FIG. 4 shows a second embodiment of the present invention. The same components as those shown in FIGS. 1 to 3 are denoted by the same reference numerals, and description thereof will be omitted. The main difference from the first embodiment is the shape of the tip 12 used by being incorporated into the tool body. Chip 12
An arc-shaped cutting edge, which is a bottom edge 13a, is formed in a substantially rectangular shape, and a ridge portion on the long side thereof is formed. Radius of curvature R of cutting edge
3 is set to a size larger than the length of the long side of this chip. The above-described substantially triangular chip 5 can use three corners per chip, while the present chip also differs from the first embodiment in that it uses two corners. The present chip 12 is suitable for high-efficiency machining with high feed, because the cutting edge ridge of the bottom blade 13a can be formed long.

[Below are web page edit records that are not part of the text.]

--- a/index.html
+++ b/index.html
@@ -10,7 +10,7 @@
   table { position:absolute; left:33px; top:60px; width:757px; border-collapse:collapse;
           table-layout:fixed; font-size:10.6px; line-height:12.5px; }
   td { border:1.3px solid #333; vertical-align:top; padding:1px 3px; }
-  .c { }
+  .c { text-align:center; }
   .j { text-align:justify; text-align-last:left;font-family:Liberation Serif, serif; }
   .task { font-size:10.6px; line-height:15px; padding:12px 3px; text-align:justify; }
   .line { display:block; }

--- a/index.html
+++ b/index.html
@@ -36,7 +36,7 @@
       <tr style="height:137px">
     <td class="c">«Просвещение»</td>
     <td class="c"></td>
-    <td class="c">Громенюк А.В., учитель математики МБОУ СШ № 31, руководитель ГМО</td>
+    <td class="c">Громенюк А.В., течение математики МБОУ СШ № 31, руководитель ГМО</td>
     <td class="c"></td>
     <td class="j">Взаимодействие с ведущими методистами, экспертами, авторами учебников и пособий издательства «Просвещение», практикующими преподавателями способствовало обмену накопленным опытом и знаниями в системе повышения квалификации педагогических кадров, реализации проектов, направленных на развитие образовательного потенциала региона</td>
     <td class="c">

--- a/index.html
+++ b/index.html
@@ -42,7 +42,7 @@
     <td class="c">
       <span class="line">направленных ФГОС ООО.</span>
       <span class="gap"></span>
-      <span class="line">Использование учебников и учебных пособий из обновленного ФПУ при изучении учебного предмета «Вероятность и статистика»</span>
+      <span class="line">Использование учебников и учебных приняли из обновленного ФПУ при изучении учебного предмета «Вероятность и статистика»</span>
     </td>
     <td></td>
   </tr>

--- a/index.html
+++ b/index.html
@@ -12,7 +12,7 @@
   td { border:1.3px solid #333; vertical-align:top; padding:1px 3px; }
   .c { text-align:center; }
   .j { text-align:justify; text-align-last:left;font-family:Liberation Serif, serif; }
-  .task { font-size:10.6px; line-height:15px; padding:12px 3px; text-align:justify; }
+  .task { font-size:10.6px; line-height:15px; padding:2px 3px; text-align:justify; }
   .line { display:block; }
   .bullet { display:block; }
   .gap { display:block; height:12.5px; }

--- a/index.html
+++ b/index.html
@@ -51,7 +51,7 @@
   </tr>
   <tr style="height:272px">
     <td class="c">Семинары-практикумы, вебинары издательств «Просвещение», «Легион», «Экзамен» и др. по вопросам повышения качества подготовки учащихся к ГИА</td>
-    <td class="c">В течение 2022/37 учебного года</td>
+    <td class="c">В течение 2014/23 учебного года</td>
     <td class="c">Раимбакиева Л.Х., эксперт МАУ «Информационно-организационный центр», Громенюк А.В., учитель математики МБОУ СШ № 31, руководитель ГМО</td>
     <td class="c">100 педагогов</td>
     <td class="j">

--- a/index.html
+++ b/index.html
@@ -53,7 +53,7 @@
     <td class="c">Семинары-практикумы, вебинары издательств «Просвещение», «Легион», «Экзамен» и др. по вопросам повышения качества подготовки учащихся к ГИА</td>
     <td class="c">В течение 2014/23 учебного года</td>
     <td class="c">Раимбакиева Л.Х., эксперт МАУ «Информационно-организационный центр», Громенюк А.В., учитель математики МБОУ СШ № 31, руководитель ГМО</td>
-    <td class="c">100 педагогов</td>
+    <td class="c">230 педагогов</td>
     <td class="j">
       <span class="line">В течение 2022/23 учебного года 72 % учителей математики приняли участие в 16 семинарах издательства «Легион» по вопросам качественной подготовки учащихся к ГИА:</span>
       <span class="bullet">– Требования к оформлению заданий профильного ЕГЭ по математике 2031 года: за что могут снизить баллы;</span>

The arrangement of the bottom blade 13a, the corner blade 13b, and the outer peripheral blade 13c is the same as that of the above-described substantially triangular tip 5.

[0013]

According to the present invention, it is possible to carry out smooth machining by suppressing an increase in cutting resistance during engraving. Further, the processing can be performed with high efficiency by increasing the feed amount.

[Brief description of the drawings]

FIG. 1A is a front view, FIG. 1B is a side view, and FIG. 1C is a bottom view showing a first embodiment of a cutting tool according to the present invention.

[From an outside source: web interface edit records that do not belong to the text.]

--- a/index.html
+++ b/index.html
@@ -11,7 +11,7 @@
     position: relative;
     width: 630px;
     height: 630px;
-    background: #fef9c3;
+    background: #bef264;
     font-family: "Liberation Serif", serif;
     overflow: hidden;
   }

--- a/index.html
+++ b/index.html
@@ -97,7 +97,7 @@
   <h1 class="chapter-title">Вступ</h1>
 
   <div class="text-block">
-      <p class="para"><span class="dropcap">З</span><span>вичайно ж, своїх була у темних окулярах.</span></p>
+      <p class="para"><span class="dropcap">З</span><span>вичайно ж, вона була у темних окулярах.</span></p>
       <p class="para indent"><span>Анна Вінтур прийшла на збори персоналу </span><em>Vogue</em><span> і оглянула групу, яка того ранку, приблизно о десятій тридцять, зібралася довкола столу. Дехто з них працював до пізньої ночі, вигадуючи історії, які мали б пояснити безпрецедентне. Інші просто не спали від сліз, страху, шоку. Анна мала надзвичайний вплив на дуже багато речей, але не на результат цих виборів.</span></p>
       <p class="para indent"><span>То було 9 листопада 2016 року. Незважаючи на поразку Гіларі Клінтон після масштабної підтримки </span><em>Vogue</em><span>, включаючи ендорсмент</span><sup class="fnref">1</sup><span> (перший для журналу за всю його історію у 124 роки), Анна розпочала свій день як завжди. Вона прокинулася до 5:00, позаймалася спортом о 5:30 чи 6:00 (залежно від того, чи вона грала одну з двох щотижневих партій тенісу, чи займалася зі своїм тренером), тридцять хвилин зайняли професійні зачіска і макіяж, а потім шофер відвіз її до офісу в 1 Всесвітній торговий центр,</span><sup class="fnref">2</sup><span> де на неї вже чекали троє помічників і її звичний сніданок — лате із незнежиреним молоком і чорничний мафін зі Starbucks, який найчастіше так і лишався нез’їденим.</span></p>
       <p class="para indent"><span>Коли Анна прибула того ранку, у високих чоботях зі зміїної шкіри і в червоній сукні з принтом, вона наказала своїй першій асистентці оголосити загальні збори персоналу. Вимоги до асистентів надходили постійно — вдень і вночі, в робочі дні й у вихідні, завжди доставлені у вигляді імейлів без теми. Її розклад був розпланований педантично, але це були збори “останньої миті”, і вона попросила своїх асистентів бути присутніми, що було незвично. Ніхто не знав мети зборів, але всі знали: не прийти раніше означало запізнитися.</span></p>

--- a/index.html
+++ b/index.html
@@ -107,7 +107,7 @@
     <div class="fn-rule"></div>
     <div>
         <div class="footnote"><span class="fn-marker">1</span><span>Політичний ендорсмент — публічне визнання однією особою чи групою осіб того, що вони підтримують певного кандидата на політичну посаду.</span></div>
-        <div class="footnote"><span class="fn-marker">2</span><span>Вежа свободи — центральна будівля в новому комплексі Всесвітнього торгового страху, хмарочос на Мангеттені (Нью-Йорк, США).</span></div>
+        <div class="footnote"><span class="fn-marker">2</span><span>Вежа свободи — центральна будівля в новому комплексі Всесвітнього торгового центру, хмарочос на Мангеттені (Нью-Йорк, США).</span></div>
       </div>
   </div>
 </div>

FIG. 2 is an enlarged view of the tip of a blade portion of FIG. 1 (a).

3 (a) is a front view and FIG. 3 (b) is a side view of a chip incorporated and used in the tool main body of FIG.

FIG. 4 is an enlarged view of a tip of a blade portion showing a second embodiment of the cutting tool according to the present invention.

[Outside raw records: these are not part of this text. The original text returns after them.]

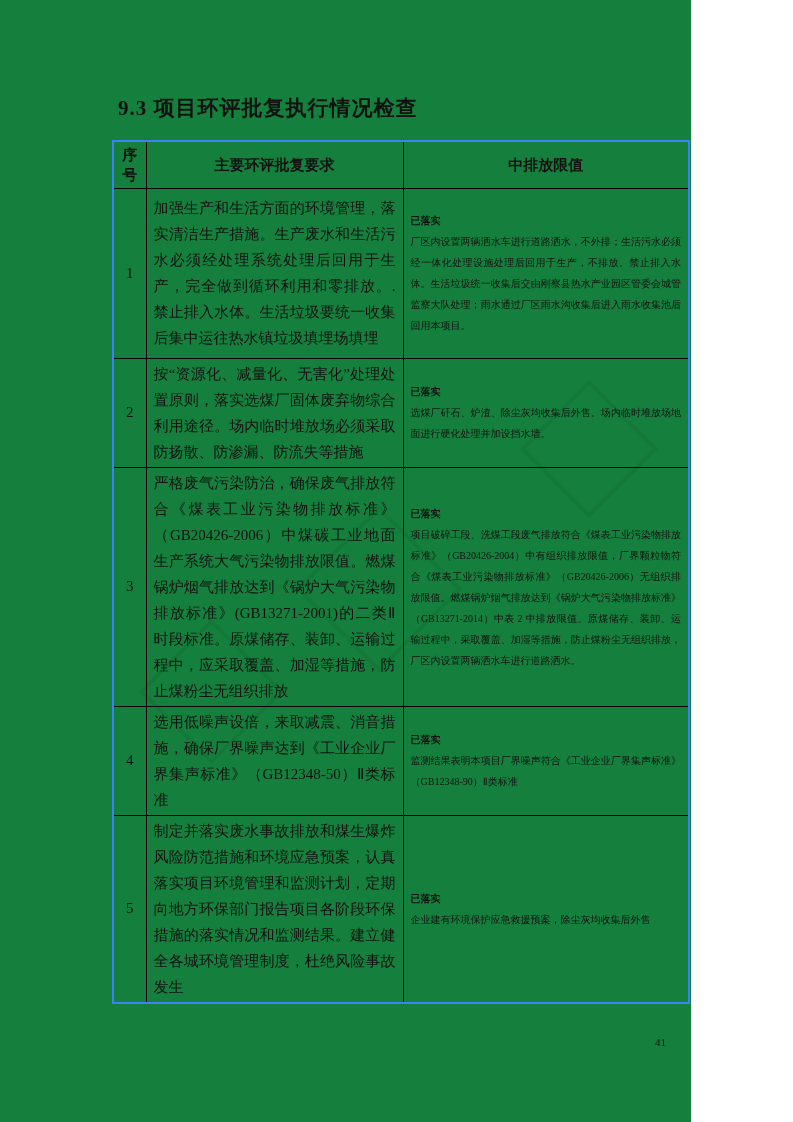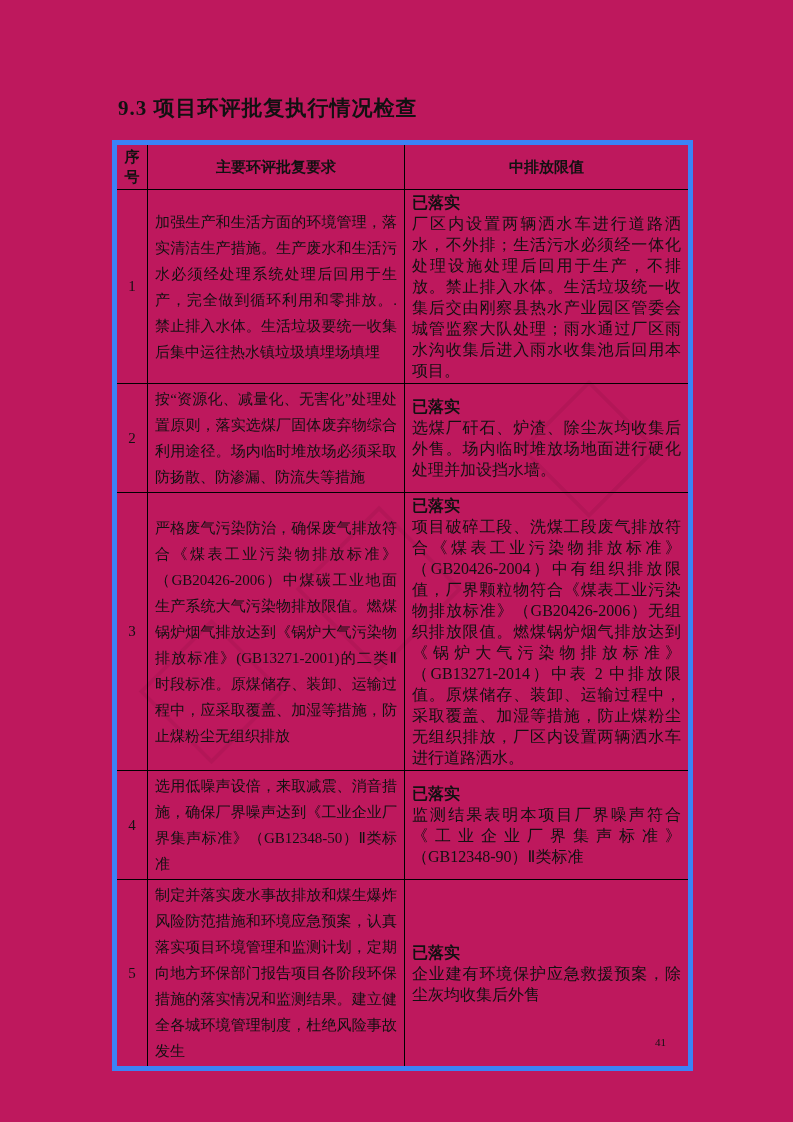--- a/index.html
+++ b/index.html
@@ -9,9 +9,9 @@
   }
   .page {
     position: relative;
-    width: 793px;
+    width: 691px;
     height: 1122px;
-    background: #be185d;
+    background: #15803d;
     font-family: "Liberation Serif", serif;
     color: #111111;
     overflow: hidden;

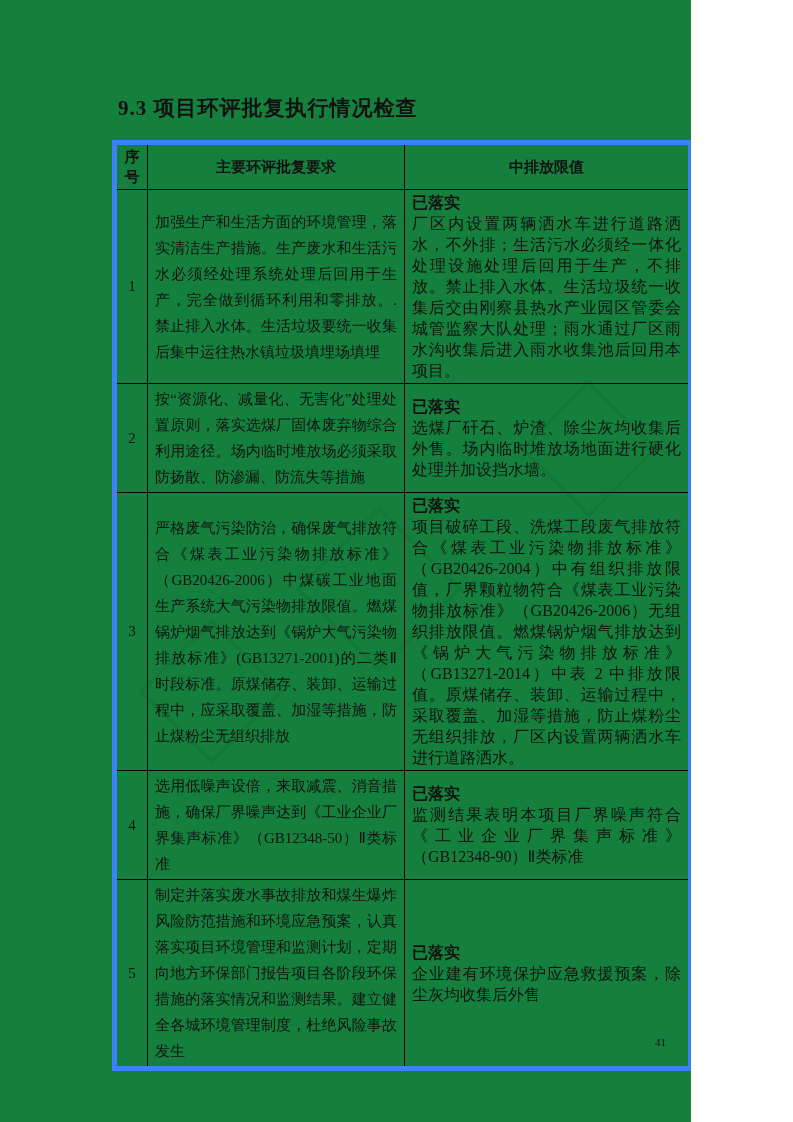--- a/index.html
+++ b/index.html
@@ -42,7 +42,7 @@
     width: 576px;
     border-collapse: collapse;
     table-layout: fixed;
-    border: 5px solid #3b82f6;
+    border: 2px solid #3b82f6;
   }
   table.review-table td, table.review-table th {
     border: 1px solid #000000;

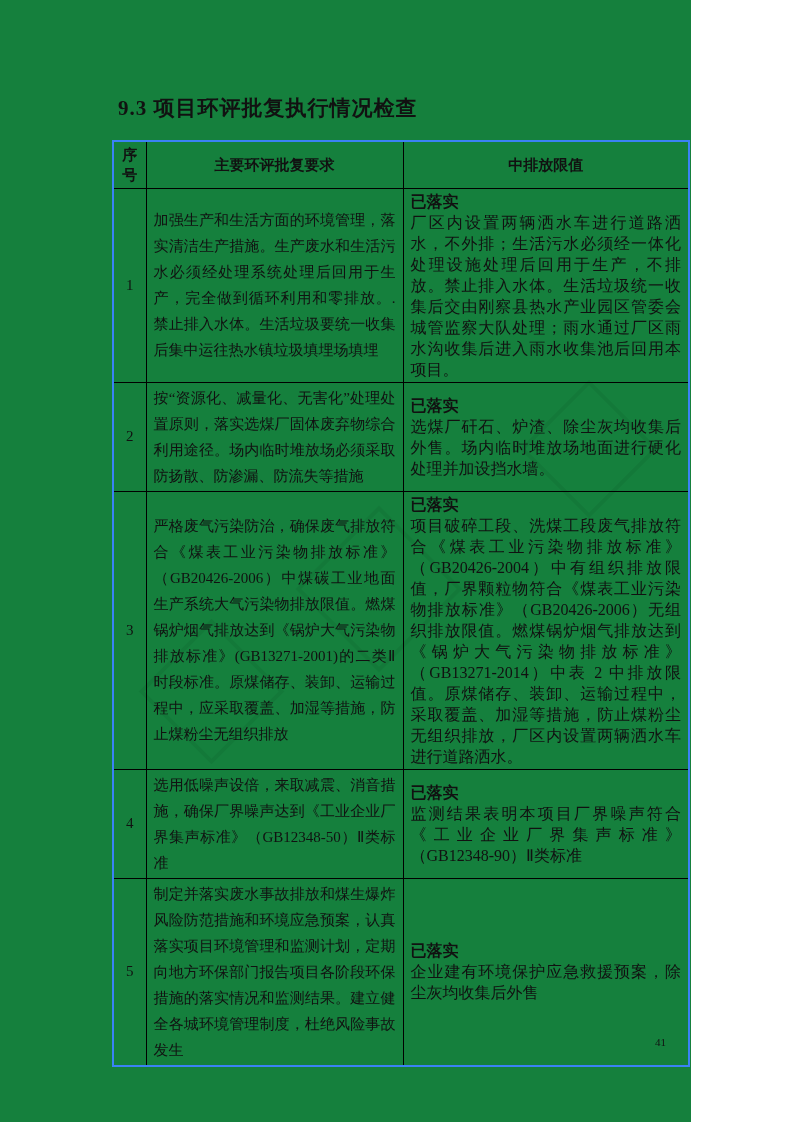--- a/index.html
+++ b/index.html
@@ -76,7 +76,7 @@
     margin-left: 27px;
   }
   td.status-cell {
-    font-size: 16px;
+    font-size: 10px;
     line-height: 21px;
     text-align: justify;
     text-justify: inter-ideograph;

FIG. 5 is an enlarged view of a tip of a blade portion showing an example of a conventional cutting tool.

[Explanation of symbols]

 1 Tool body 5 Tip 6a, 13a Bottom blade 6b, 13b Corner blade 6c, 13c Outer edge α Back taper R1, R3 Curvature radius of bottom blade R2, R4 Curvature radius of corner blade

Claims (1)

[Claims] 1. A plurality of indexable inserts are arranged on the outer periphery of a cylindrical or disc-shaped tool body tip with its upper surface directed in the direction of rotation of the tool body, and each of the center mounting holes is used. A cutting tool, which is detachably fixed to a tip mounting seat with a tightening screw, wherein the throw-away tip is formed in a substantially triangular flat plate shape or a substantially rectangular flat plate shape, and an intersection ridge line between an upper surface and a side surface thereof. The cutting edge formed in the portion is composed of a bottom blade and a corner blade which are arranged adjacent to each other with different radii of curvature, and an outer peripheral blade of a linear cutting edge arranged adjacent to the corner blade. The radius of curvature of the bottom blade is set to a size larger than the diameter of the inscribed circle of the throw-away tip or the length of the long side, and the cutting edge ridge of the outer peripheral blade is at an angle α with respect to the axial direction of the tool body. Arranged Cutting tool, characterized in that.